* Available data:

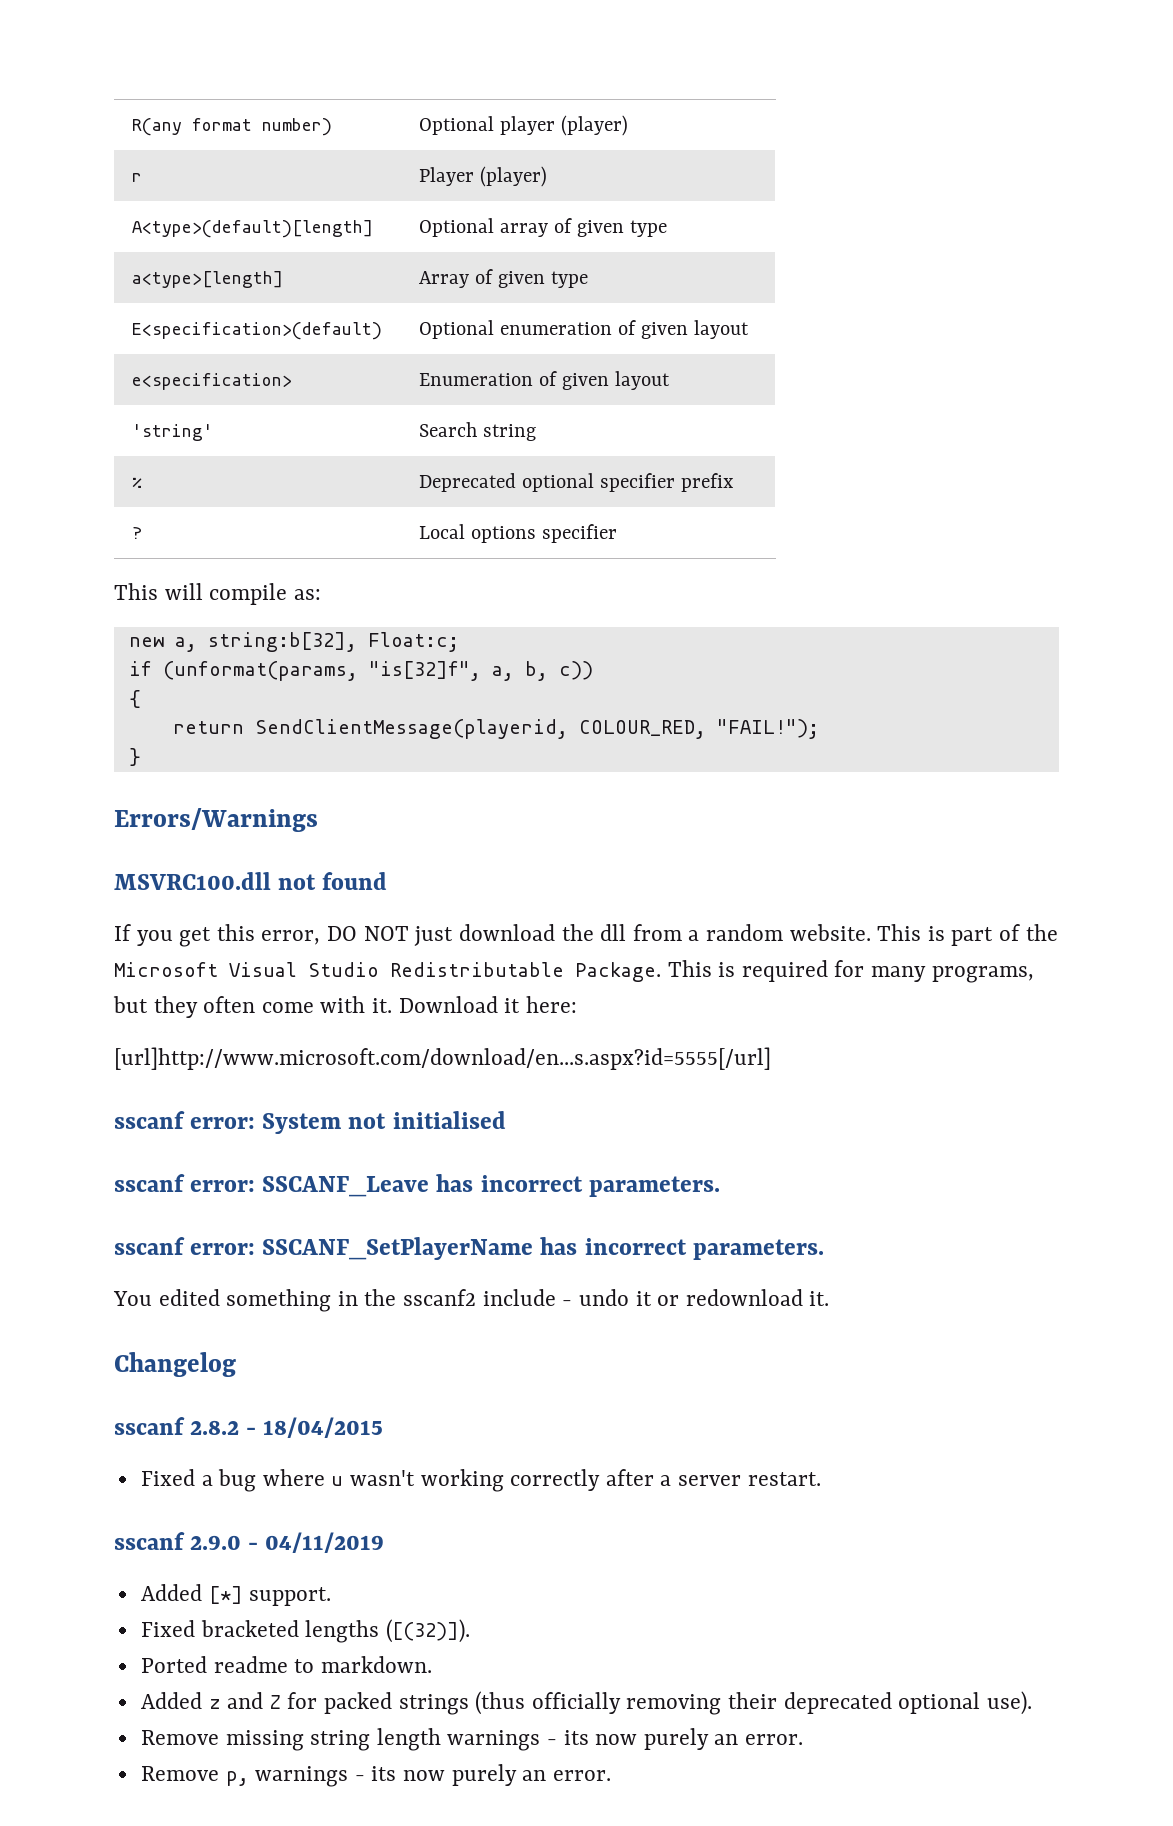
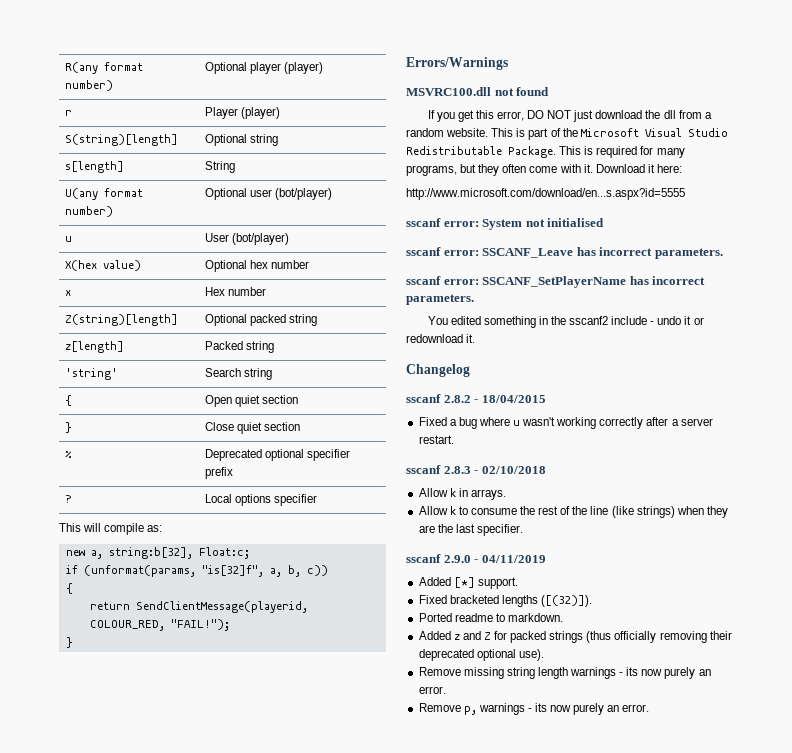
- A<type>(default)[length] | Optional array of given type
- a<type>[length] | Array of given type
- E<specification>(default) | Optional enumeration of given layout
- e<specification> | Enumeration of given layout
+ S(string)[length] | Optional string
+ s[length] | String
+ U(any format number) | Optional user (bot/player)
+ u | User (bot/player)
+ X(hex value) | Optional hex number
+ x | Hex number
+ Z(string)[length] | Optional packed string
+ z[length] | Packed string
  'string' | Search string
+ { | Open quiet section
+ } | Close quiet section
- [url]http://www.microsoft.com/download/en...s.aspx?id=5555[/url]
+ http://www.microsoft.com/download/en...s.aspx?id=5555
+ sscanf 2.8.3 - 02/10/2018
+ Allow k in arrays.
+ Allow k to consume the rest of the line (like strings) when they are the last specifier.

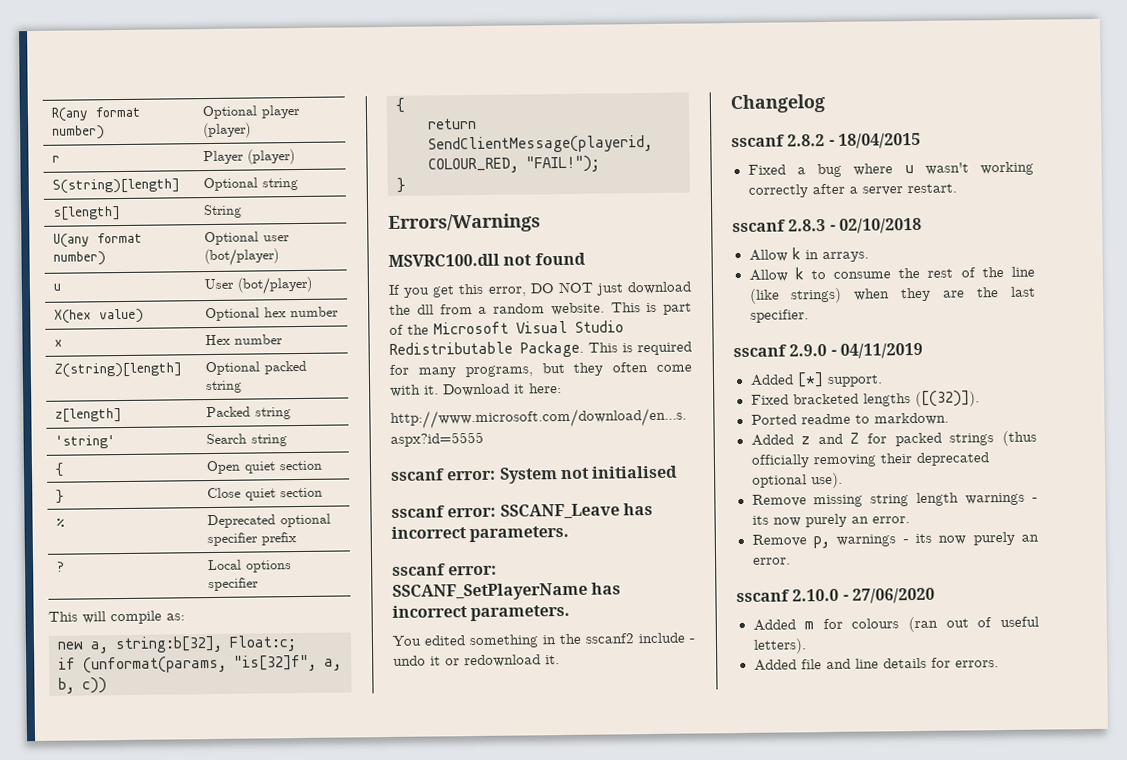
+ sscanf 2.10.0 - 27/06/2020
+ Added m for colours (ran out of useful letters).
+ Added file and line details for errors.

* Task statement:
Write out the records above exactly. Begin with the first line, end with the line holding "S(string)[length] | Optional string", and drop the pictures.

* Solution to this problem:
- A<type>(default)[length] | Optional array of given type
- a<type>[length] | Array of given type
- E<specification>(default) | Optional enumeration of given layout
- e<specification> | Enumeration of given layout
+ S(string)[length] | Optional string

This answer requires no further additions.